§ **Dataset records**:
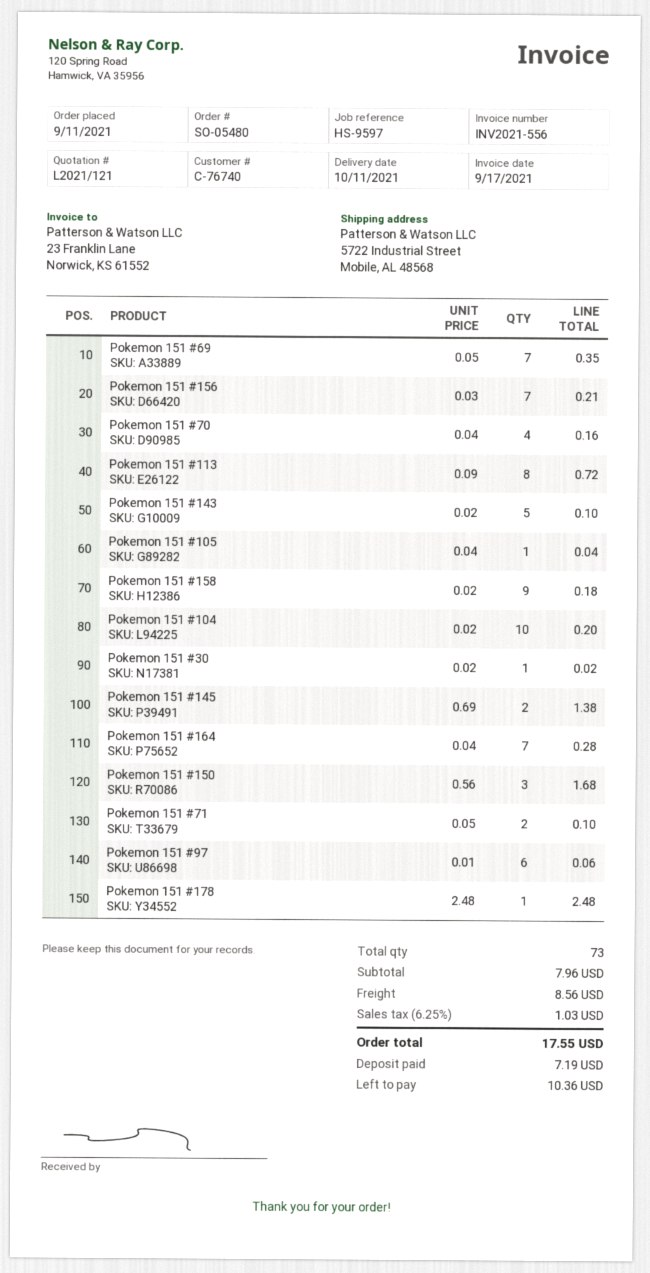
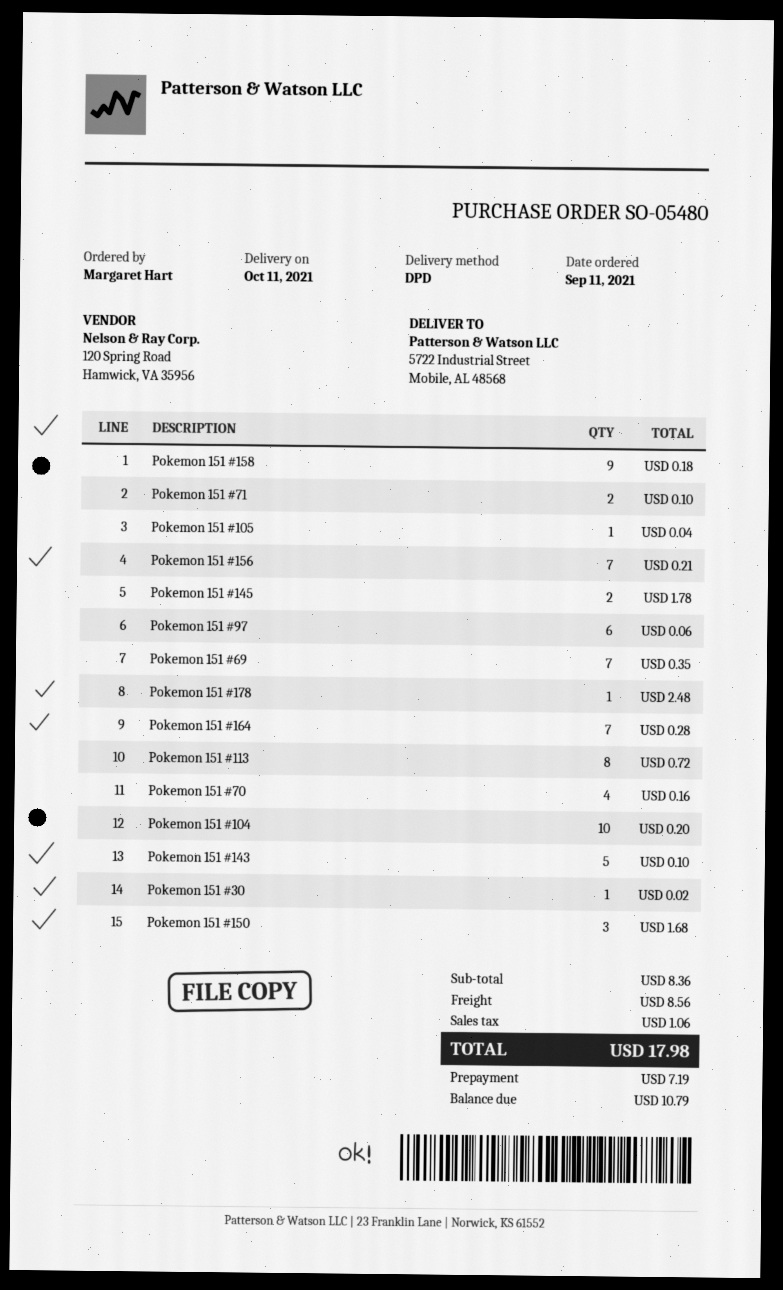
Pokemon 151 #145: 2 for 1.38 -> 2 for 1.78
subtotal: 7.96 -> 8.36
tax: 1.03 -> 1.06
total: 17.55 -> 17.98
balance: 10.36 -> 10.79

---

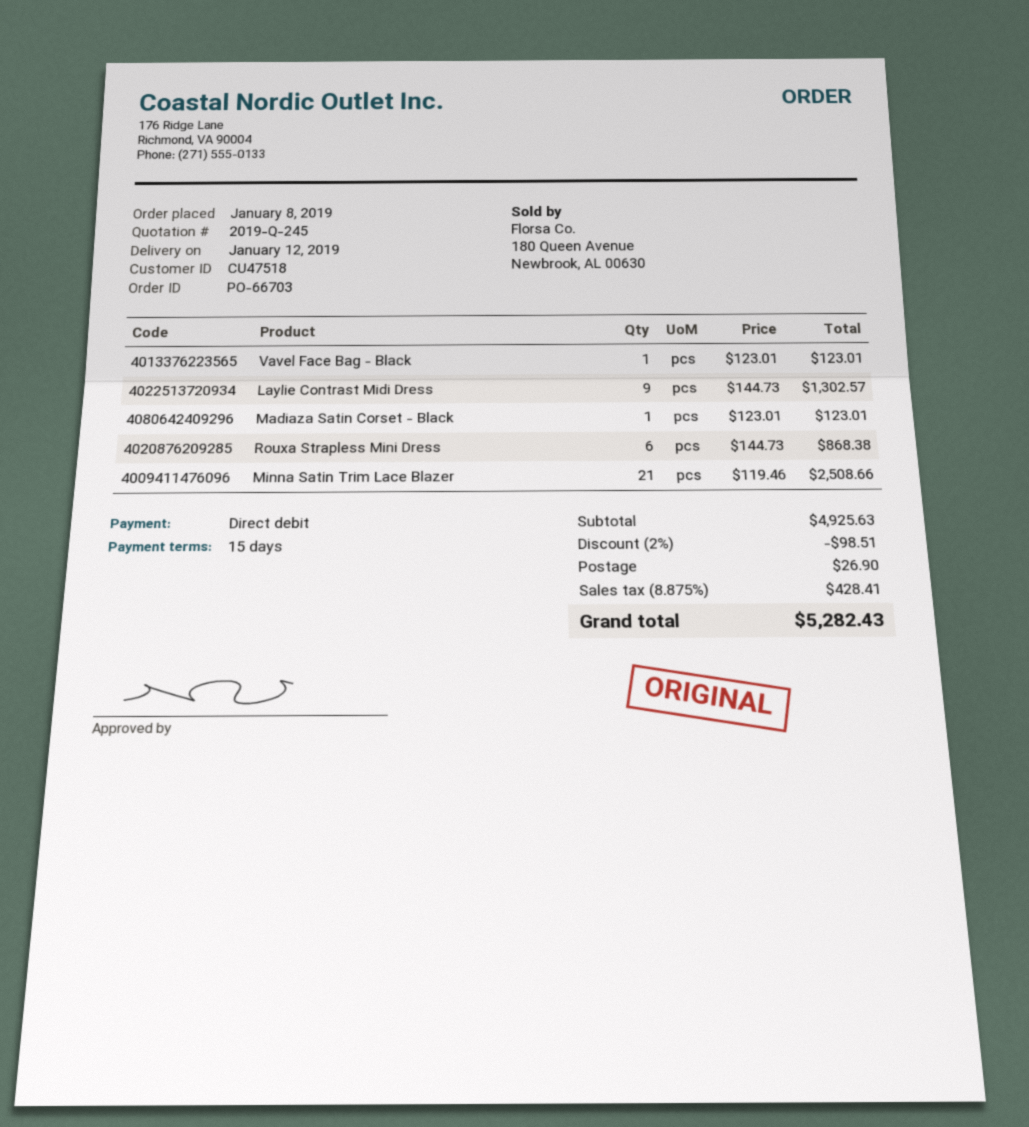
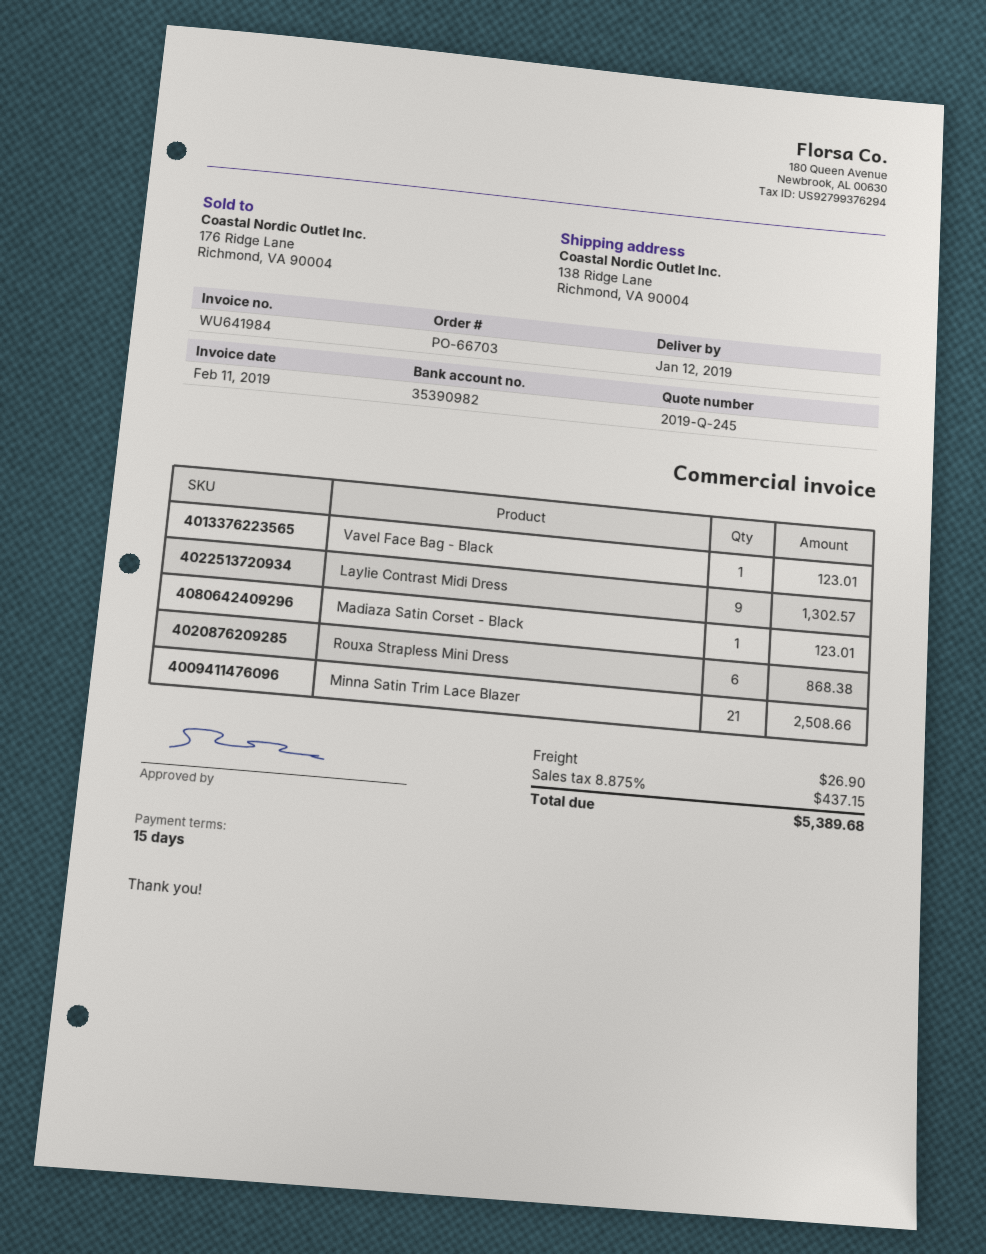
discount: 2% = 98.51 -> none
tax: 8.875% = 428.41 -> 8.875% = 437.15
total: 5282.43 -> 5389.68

---

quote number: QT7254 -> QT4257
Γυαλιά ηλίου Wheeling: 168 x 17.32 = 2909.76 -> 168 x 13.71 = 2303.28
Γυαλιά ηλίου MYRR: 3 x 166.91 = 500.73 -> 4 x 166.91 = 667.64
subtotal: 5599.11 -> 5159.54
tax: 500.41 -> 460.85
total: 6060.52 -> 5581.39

§ **Problem requirements**:
Scan the records above for the lines holding "quote number: QT7254 -> QT4257" and "total: 6060.52 -> 5581.39". Transcribe those two and every line between them word for word, and no others.

§ **Written reply**:
quote number: QT7254 -> QT4257
Γυαλιά ηλίου Wheeling: 168 x 17.32 = 2909.76 -> 168 x 13.71 = 2303.28
Γυαλιά ηλίου MYRR: 3 x 166.91 = 500.73 -> 4 x 166.91 = 667.64
subtotal: 5599.11 -> 5159.54
tax: 500.41 -> 460.85
total: 6060.52 -> 5581.39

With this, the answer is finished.